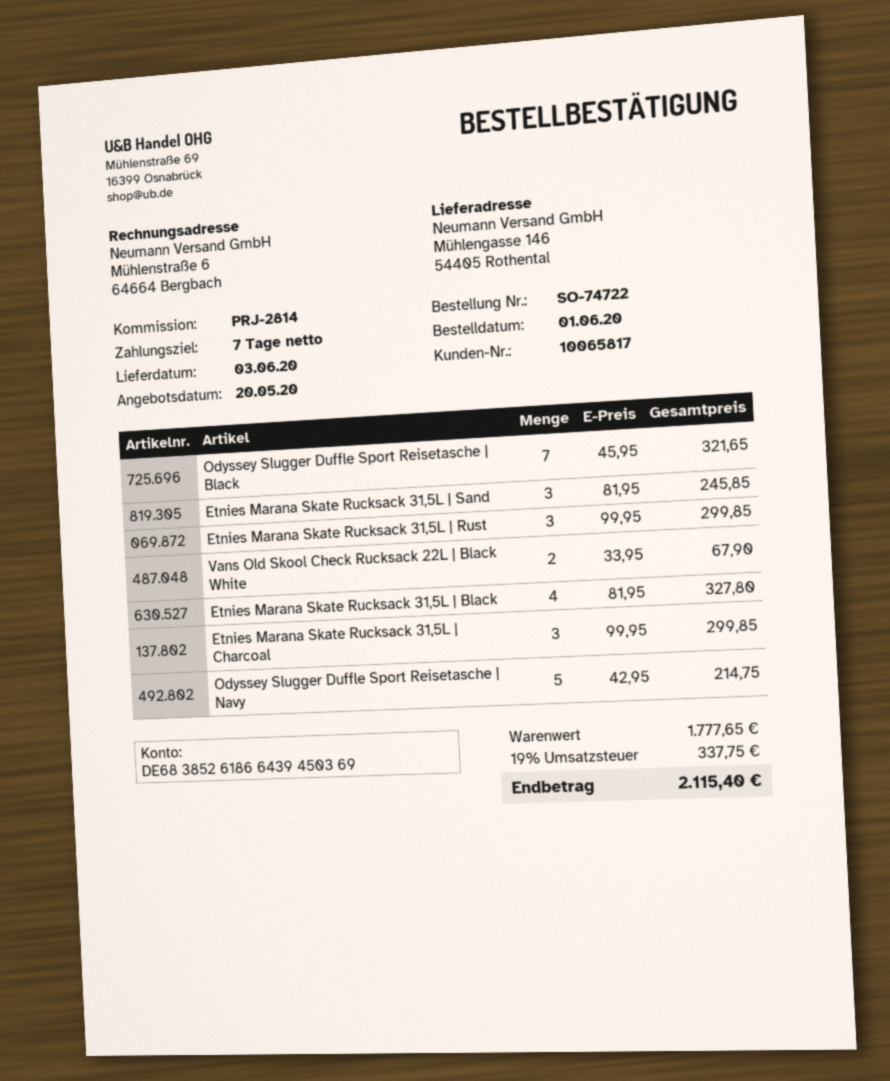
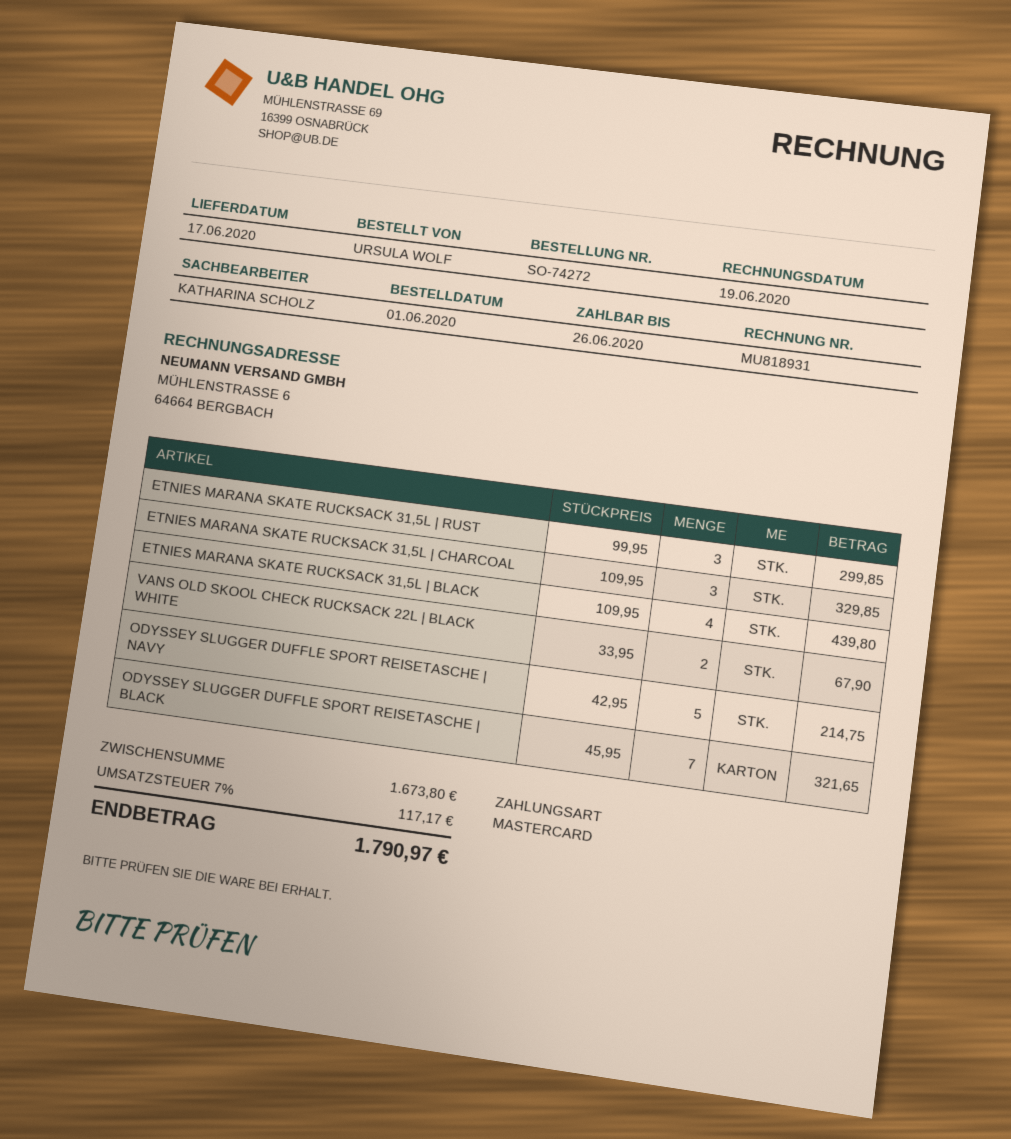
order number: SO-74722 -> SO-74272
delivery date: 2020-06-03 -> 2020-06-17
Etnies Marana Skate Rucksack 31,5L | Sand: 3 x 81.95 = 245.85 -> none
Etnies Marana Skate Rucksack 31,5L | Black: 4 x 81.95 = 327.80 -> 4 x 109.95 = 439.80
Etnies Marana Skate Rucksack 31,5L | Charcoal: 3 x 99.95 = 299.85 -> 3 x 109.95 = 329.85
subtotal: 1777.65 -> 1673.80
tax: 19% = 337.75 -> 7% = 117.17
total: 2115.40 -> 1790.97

· · ·

Work task:
Could you copy each line of the material that holds "Rucksack"?

Finished exercise:
Etnies Marana Skate Rucksack 31,5L | Sand: 3 x 81.95 = 245.85 -> none
Etnies Marana Skate Rucksack 31,5L | Black: 4 x 81.95 = 327.80 -> 4 x 109.95 = 439.80
Etnies Marana Skate Rucksack 31,5L | Charcoal: 3 x 99.95 = 299.85 -> 3 x 109.95 = 329.85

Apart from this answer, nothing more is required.